### PROBLEM
The entries below contain pictures, which are to be left out; write out exactly, and only, the lines from the line with "align-items: flex-end ->" up to and including the line with "background: #a21caf ->".
DATA FOR THIS EXERCISE START
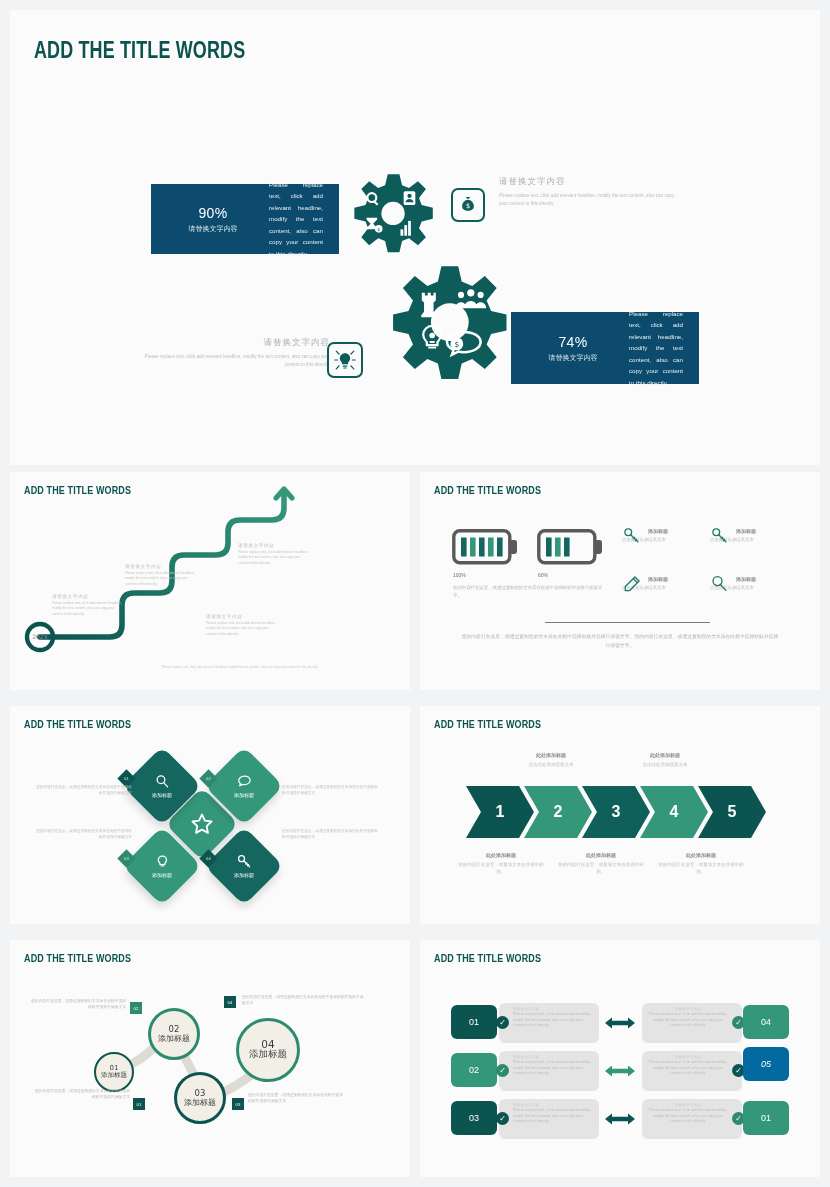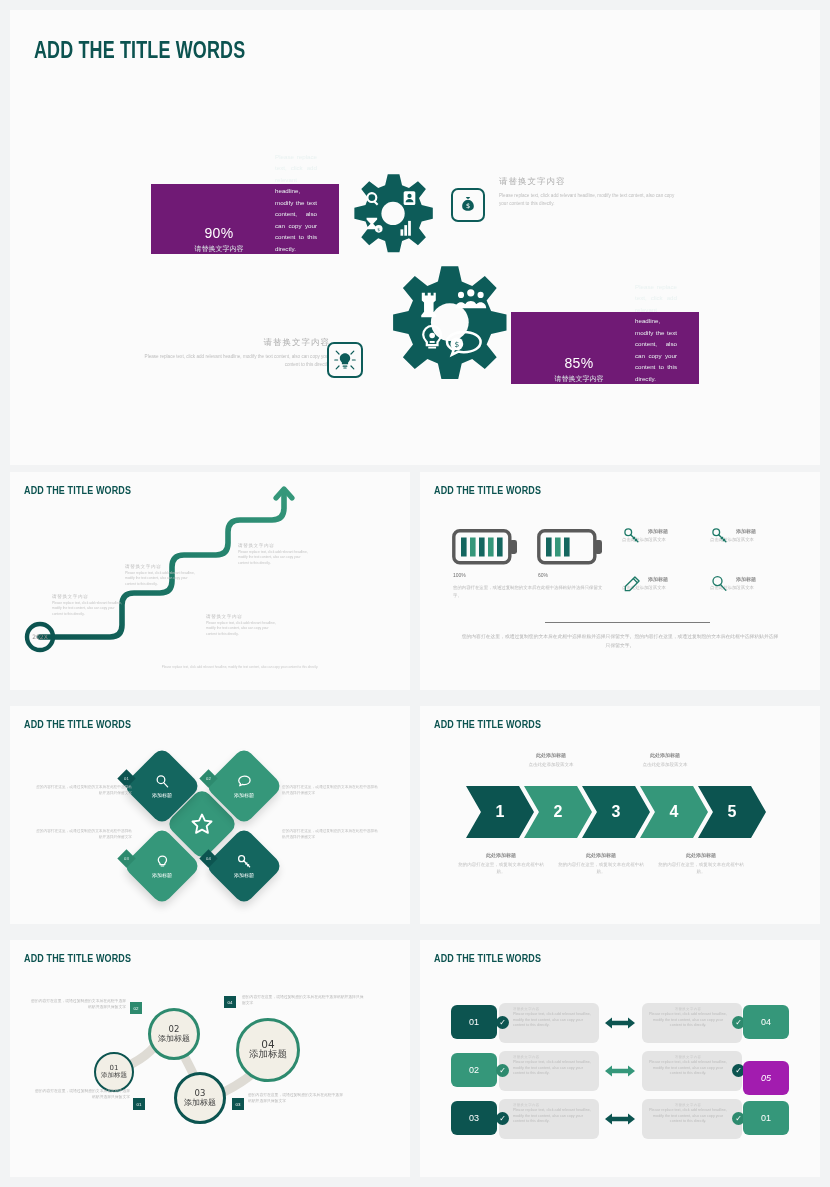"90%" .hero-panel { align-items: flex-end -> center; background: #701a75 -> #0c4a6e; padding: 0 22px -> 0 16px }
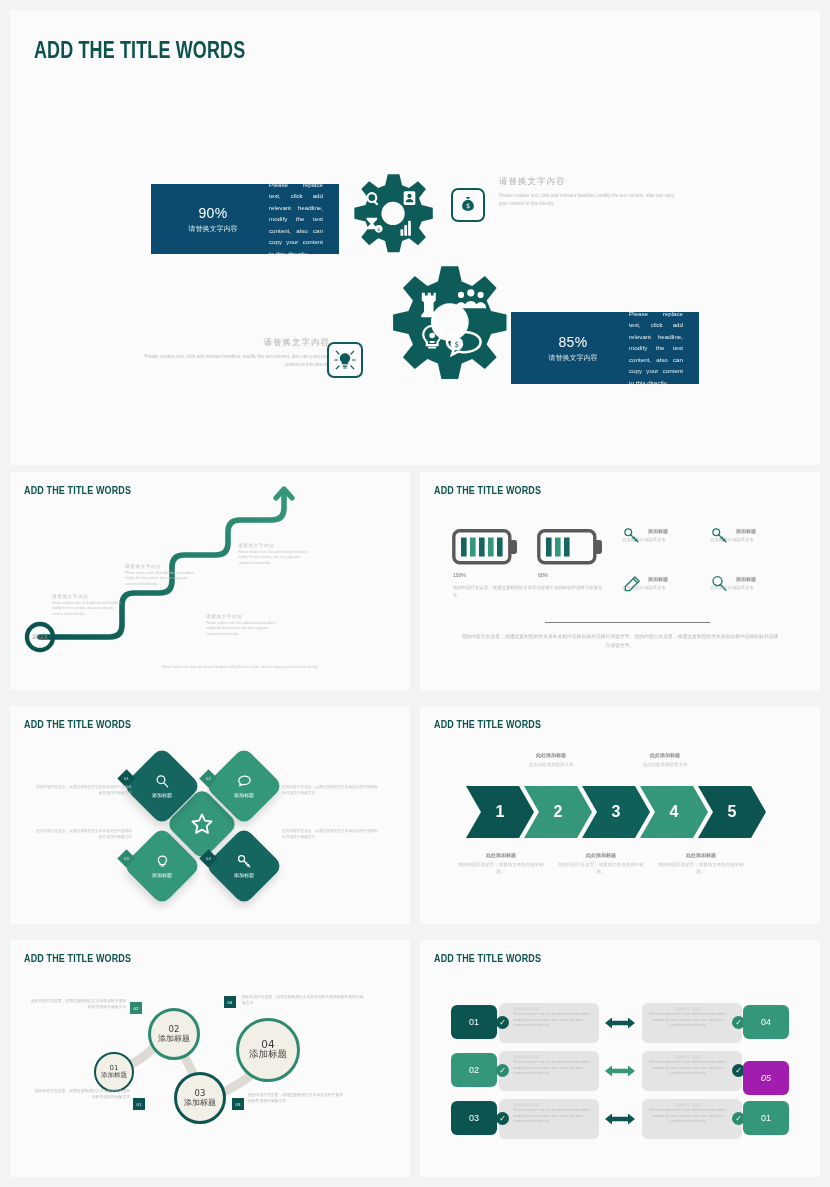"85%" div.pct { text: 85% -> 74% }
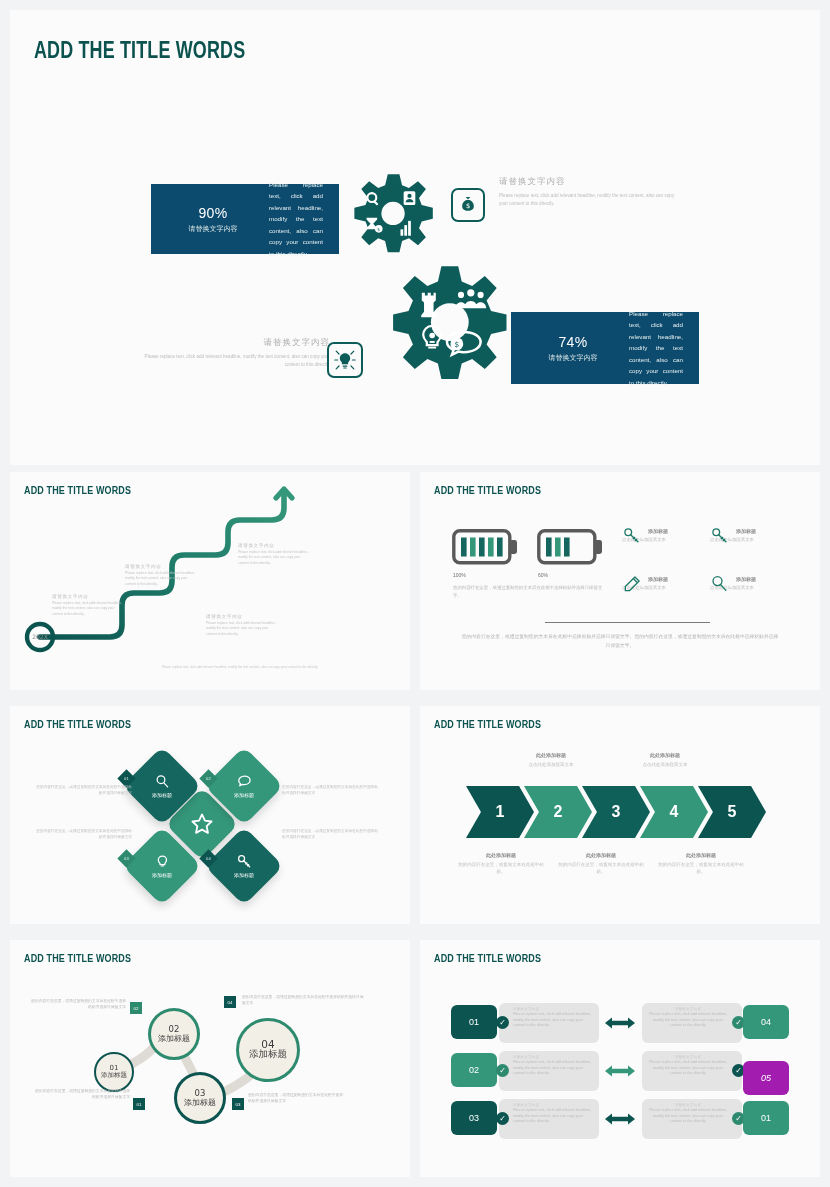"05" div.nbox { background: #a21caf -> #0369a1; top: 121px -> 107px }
DATA FOR THIS EXERCISE END
DATA FOR THIS EXERCISE START
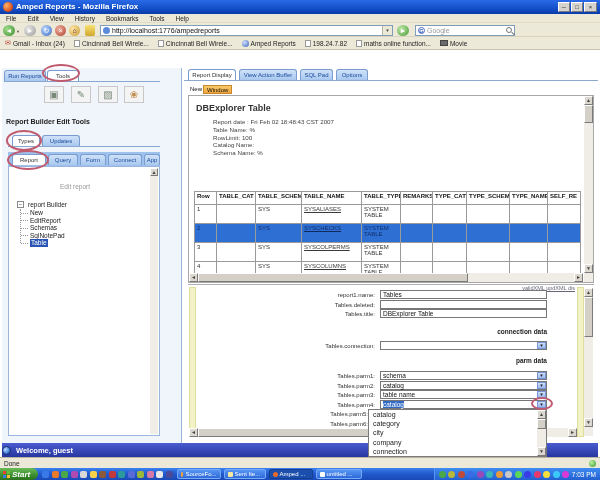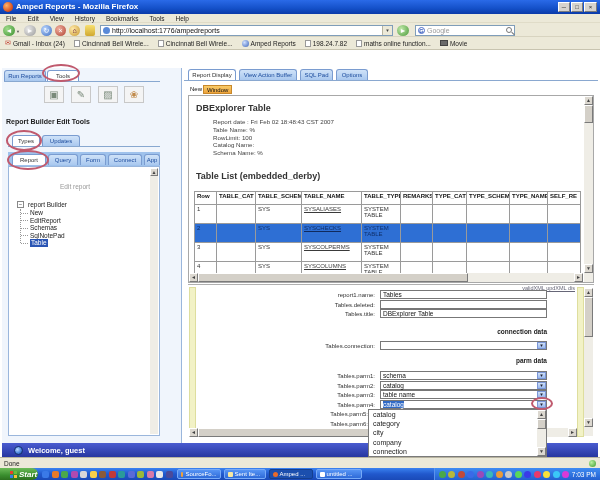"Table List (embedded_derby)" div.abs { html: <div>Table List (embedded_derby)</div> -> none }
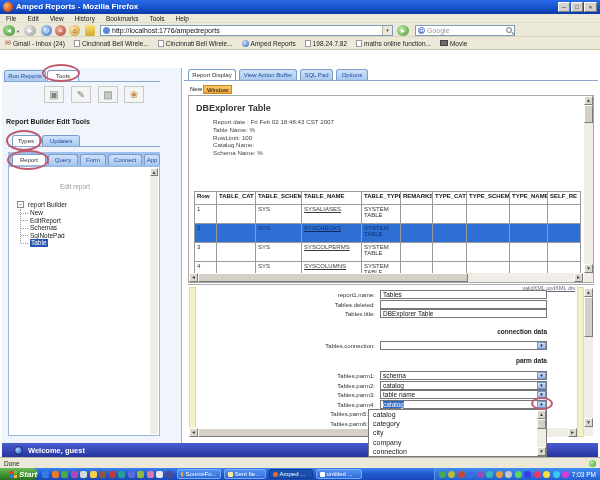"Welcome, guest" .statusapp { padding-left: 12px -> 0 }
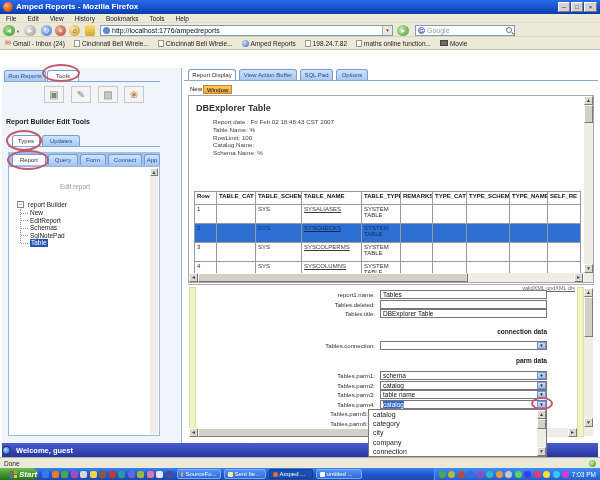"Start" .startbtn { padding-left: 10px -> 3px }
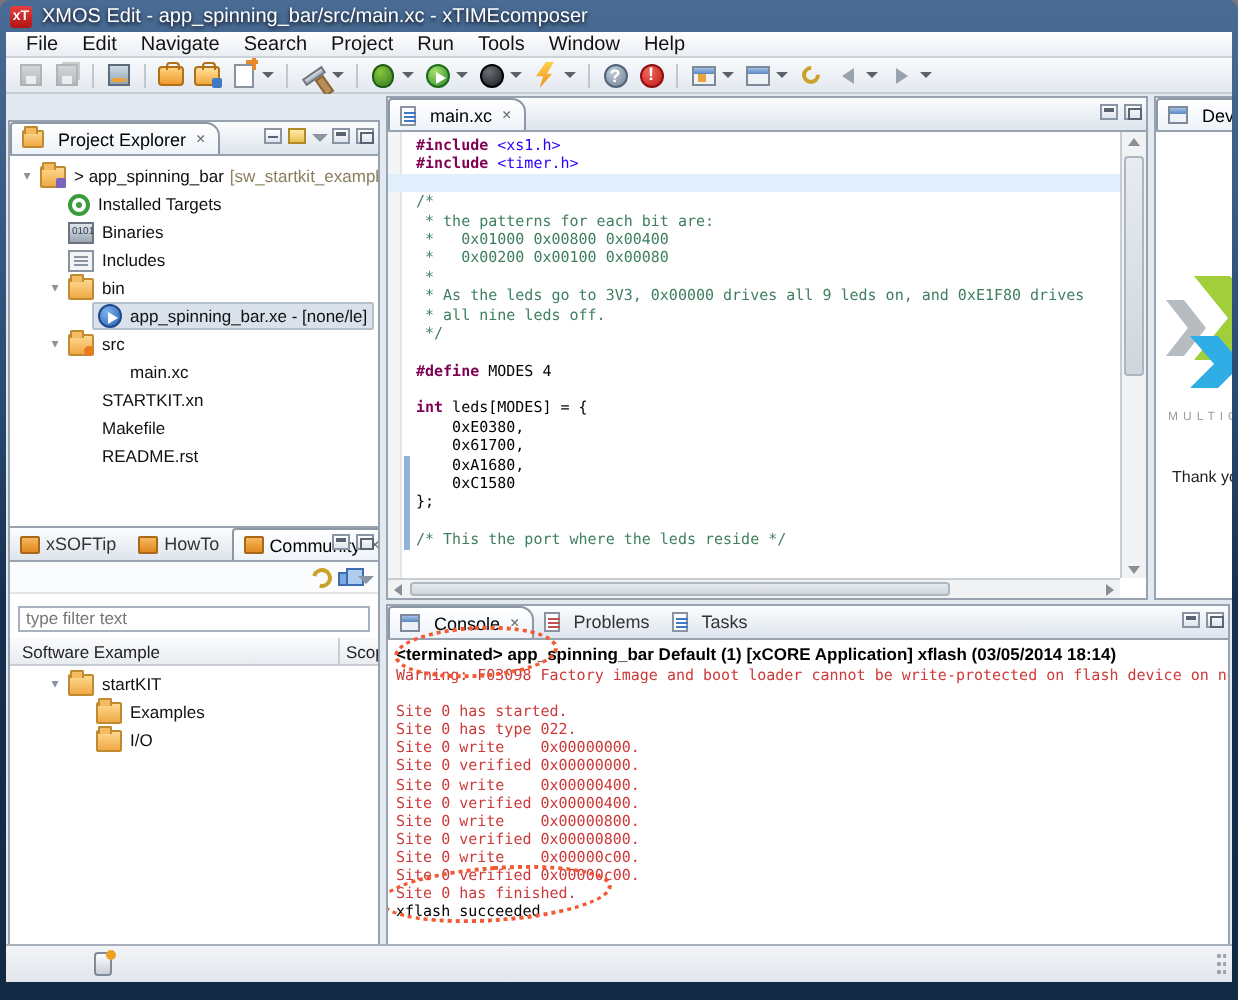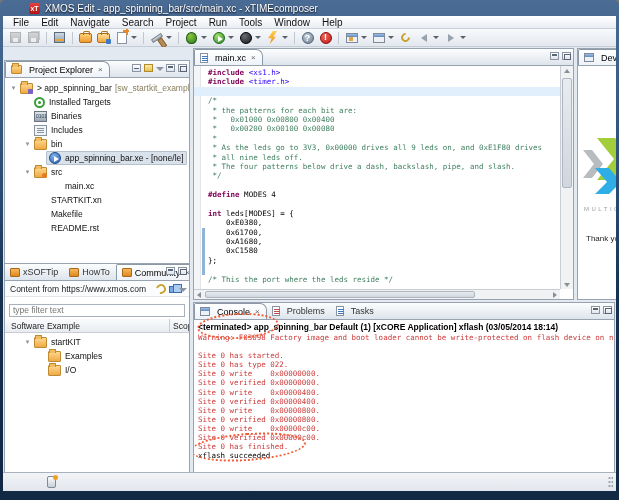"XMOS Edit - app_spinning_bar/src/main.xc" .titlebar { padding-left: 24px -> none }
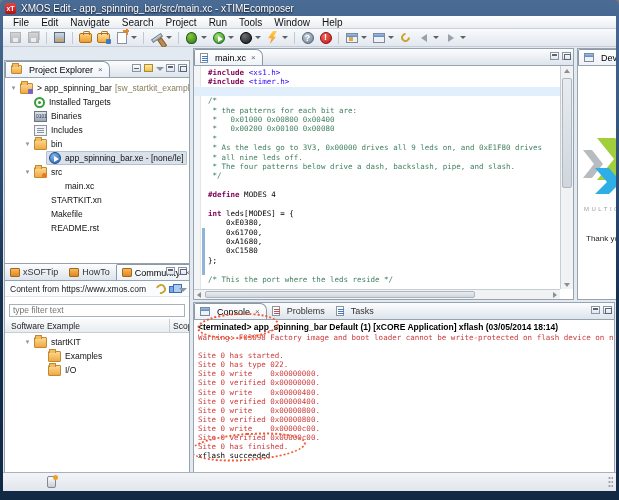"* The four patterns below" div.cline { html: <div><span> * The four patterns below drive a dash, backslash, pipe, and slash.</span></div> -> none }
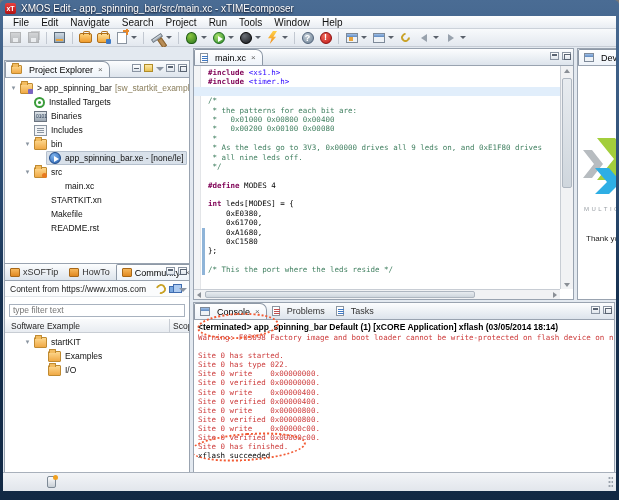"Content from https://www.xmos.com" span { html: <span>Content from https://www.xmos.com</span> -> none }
DATA FOR THIS EXERCISE END
### OUTPUT OF THE EXERCISE
"90%" .hero-panel { align-items: flex-end -> center; background: #701a75 -> #0c4a6e; padding: 0 22px -> 0 16px }
"85%" div.pct { text: 85% -> 74% }
"05" div.nbox { background: #a21caf -> #0369a1; top: 121px -> 107px }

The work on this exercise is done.